INPUT MATERIAL:
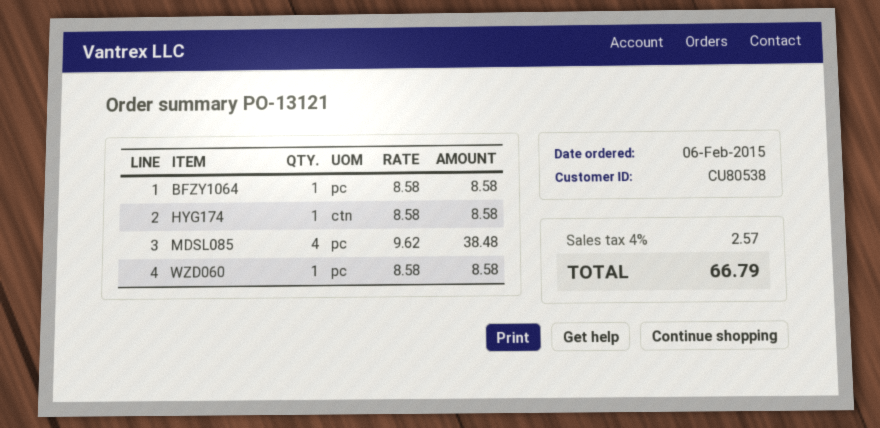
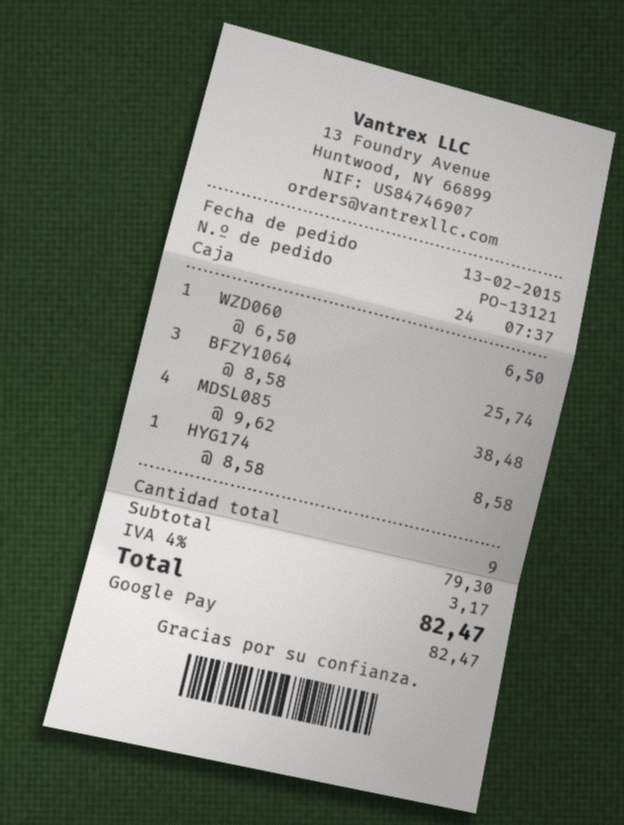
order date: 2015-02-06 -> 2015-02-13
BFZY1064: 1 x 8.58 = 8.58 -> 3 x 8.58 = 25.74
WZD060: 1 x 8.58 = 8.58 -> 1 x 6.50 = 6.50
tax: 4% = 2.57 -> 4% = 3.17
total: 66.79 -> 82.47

---

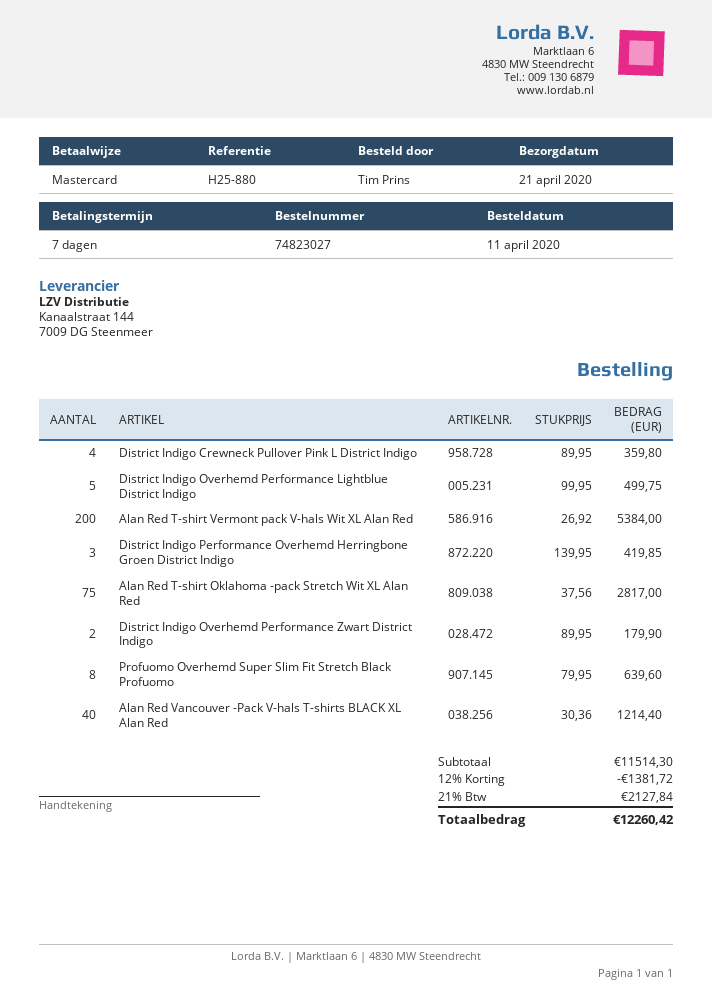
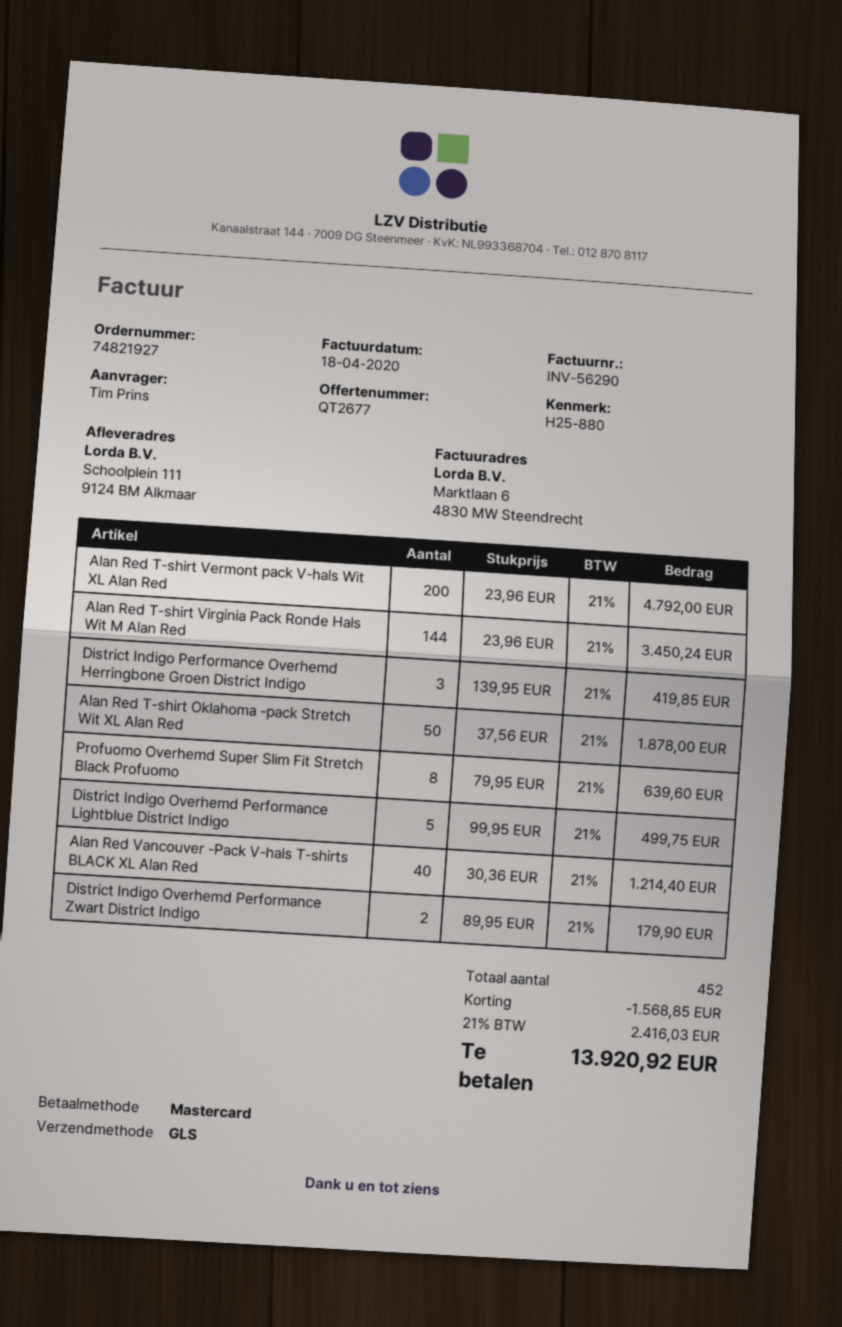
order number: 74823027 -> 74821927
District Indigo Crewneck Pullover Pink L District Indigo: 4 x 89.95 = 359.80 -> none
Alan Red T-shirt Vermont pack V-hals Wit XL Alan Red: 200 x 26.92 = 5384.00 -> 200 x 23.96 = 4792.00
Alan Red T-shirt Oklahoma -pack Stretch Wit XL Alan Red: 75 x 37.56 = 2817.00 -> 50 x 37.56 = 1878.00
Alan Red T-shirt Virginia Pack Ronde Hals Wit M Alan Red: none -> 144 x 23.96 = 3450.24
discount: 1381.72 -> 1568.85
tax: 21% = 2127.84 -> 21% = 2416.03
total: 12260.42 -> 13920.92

---

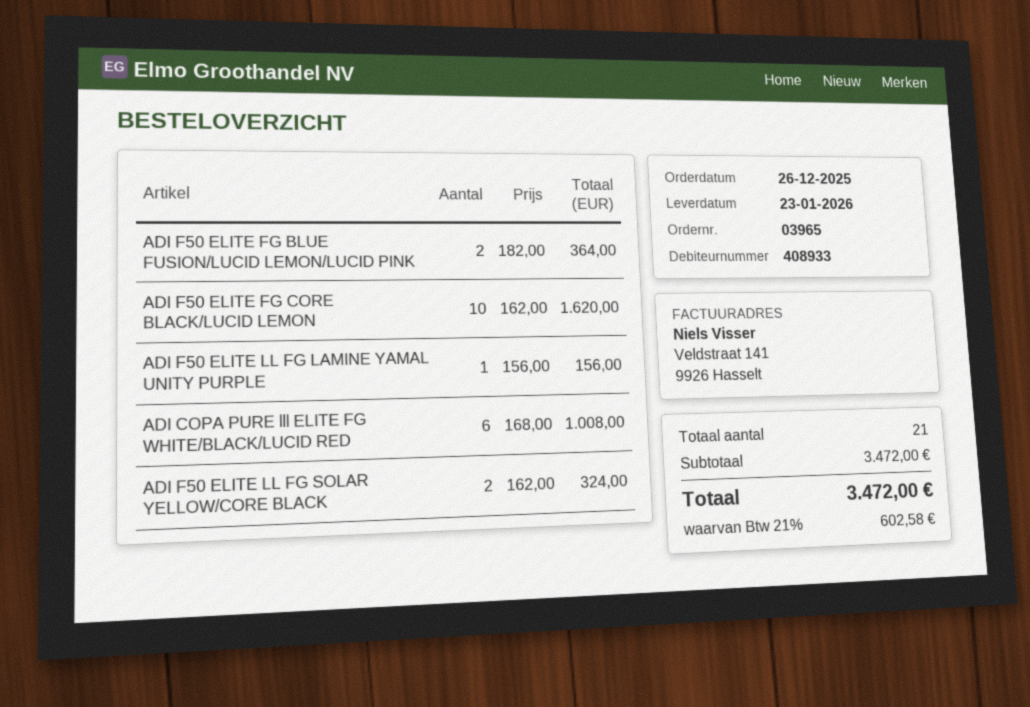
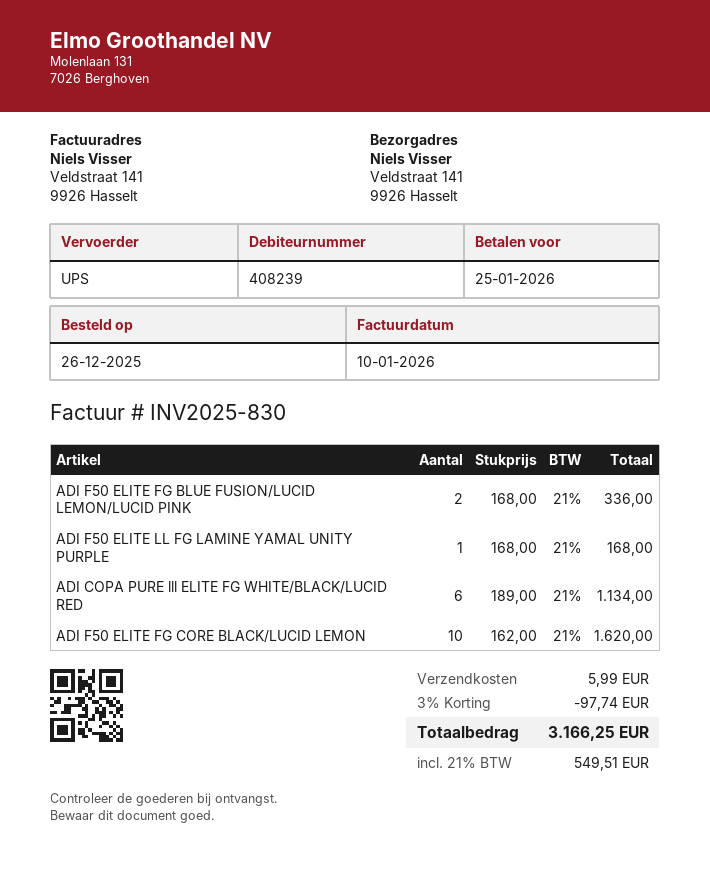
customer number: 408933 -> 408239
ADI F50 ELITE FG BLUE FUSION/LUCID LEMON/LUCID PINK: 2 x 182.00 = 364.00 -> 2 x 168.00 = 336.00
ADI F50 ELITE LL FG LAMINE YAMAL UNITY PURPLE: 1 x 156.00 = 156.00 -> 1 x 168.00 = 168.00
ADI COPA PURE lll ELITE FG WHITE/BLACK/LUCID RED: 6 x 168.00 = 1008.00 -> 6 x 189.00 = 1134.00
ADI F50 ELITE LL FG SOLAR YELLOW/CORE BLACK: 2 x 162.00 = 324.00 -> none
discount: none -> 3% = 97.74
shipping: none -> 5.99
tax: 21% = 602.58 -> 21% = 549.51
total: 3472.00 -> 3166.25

TO DO: Could you return exactly the lines above from the line with "Alan Red T-shirt Oklahoma" to the line with "total: 12260.42 -> 13920.92", both included, and nothing else?

COMPLETED TASK:
Alan Red T-shirt Oklahoma -pack Stretch Wit XL Alan Red: 75 x 37.56 = 2817.00 -> 50 x 37.56 = 1878.00
Alan Red T-shirt Virginia Pack Ronde Hals Wit M Alan Red: none -> 144 x 23.96 = 3450.24
discount: 1381.72 -> 1568.85
tax: 21% = 2127.84 -> 21% = 2416.03
total: 12260.42 -> 13920.92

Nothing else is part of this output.